(Material supplied)
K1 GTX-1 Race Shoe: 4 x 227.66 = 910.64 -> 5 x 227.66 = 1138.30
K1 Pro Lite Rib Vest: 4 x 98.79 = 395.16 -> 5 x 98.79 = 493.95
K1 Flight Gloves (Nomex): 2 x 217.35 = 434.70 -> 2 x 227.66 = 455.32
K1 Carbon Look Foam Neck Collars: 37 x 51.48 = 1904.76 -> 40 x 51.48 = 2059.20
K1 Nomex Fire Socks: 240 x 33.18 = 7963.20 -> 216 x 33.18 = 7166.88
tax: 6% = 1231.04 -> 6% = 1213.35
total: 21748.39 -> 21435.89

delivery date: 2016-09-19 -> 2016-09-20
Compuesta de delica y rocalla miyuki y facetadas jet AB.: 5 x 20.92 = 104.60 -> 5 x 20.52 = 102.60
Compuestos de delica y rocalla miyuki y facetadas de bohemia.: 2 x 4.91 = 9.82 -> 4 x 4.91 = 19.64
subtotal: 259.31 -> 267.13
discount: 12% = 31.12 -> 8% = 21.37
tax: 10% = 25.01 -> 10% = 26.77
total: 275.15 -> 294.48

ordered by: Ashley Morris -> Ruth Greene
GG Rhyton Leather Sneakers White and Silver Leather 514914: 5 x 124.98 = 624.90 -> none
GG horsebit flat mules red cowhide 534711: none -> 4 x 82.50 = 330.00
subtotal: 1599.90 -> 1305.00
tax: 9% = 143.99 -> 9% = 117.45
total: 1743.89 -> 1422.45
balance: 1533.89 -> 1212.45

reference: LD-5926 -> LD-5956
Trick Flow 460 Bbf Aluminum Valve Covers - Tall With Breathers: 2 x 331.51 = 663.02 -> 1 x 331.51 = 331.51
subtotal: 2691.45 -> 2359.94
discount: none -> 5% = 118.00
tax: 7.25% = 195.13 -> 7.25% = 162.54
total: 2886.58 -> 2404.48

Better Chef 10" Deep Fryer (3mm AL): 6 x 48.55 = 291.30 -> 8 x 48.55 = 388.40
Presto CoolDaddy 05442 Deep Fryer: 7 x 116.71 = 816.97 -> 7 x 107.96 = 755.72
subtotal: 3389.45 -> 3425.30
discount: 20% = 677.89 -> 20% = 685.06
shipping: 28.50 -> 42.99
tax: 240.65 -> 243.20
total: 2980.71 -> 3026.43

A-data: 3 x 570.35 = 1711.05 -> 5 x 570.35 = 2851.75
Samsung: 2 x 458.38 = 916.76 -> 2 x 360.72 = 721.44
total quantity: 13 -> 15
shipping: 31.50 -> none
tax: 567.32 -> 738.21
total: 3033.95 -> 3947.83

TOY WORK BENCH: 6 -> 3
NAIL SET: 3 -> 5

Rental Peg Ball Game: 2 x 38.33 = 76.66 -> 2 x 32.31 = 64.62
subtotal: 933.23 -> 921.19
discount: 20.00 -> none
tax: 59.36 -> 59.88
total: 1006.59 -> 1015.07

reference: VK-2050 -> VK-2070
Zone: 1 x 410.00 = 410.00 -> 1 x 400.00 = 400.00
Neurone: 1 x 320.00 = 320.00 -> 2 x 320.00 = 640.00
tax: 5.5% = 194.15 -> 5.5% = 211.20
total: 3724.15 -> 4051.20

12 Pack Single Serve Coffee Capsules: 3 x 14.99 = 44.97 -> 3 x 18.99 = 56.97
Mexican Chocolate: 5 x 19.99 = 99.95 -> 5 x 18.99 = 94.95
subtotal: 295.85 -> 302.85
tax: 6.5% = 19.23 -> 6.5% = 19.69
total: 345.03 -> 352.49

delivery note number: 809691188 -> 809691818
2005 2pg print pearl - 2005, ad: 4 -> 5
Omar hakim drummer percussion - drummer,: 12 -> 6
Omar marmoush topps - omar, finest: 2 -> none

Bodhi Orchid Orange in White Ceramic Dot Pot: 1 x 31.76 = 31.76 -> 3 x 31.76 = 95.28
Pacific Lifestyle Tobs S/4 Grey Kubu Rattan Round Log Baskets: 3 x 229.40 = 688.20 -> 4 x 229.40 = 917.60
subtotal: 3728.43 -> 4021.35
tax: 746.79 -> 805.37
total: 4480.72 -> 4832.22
(End Material supplied)
### What this task involves
Copy out every line of the listing that contains the string "discount".

### Answer for this exercise
discount: 12% = 31.12 -> 8% = 21.37
discount: none -> 5% = 118.00
discount: 20% = 677.89 -> 20% = 685.06
discount: 20.00 -> none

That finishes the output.